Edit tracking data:
════════════════════

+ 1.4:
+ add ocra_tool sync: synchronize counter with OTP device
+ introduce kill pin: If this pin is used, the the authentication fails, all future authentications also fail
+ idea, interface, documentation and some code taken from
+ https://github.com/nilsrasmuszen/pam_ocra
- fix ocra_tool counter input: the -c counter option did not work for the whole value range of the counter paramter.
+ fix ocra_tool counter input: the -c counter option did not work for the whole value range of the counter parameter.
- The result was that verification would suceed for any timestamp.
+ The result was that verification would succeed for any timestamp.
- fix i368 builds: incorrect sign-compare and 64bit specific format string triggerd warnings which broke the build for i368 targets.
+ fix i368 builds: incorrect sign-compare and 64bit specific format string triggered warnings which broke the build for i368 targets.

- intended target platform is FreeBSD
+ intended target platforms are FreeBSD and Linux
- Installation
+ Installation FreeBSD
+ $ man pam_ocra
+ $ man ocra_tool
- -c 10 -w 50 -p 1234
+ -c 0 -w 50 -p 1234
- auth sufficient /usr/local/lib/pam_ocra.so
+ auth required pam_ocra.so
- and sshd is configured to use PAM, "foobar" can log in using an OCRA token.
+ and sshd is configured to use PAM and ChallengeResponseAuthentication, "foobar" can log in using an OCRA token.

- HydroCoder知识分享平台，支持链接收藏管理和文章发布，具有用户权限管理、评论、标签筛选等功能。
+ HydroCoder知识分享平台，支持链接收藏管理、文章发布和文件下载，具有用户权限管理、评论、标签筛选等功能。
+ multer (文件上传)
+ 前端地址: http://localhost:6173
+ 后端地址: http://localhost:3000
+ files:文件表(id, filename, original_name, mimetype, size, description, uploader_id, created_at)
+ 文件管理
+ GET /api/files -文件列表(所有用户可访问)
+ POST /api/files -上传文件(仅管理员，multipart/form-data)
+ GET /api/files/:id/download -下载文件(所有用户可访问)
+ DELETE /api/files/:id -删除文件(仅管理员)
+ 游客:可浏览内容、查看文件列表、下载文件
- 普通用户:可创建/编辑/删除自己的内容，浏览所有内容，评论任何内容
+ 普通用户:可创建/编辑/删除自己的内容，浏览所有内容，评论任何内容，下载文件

════════════════════

(How to complete this task): Once you find the line with "authentications also fail" above, print it and every line after it up to and including the line with "- -c 10 -w 50 -p 1234", exactly as written and nothing else.

(Task response):
+ introduce kill pin: If this pin is used, the the authentication fails, all future authentications also fail
+ idea, interface, documentation and some code taken from
+ https://github.com/nilsrasmuszen/pam_ocra
- fix ocra_tool counter input: the -c counter option did not work for the whole value range of the counter paramter.
+ fix ocra_tool counter input: the -c counter option did not work for the whole value range of the counter parameter.
- The result was that verification would suceed for any timestamp.
+ The result was that verification would succeed for any timestamp.
- fix i368 builds: incorrect sign-compare and 64bit specific format string triggerd warnings which broke the build for i368 targets.
+ fix i368 builds: incorrect sign-compare and 64bit specific format string triggered warnings which broke the build for i368 targets.

- intended target platform is FreeBSD
+ intended target platforms are FreeBSD and Linux
- Installation
+ Installation FreeBSD
+ $ man pam_ocra
+ $ man ocra_tool
- -c 10 -w 50 -p 1234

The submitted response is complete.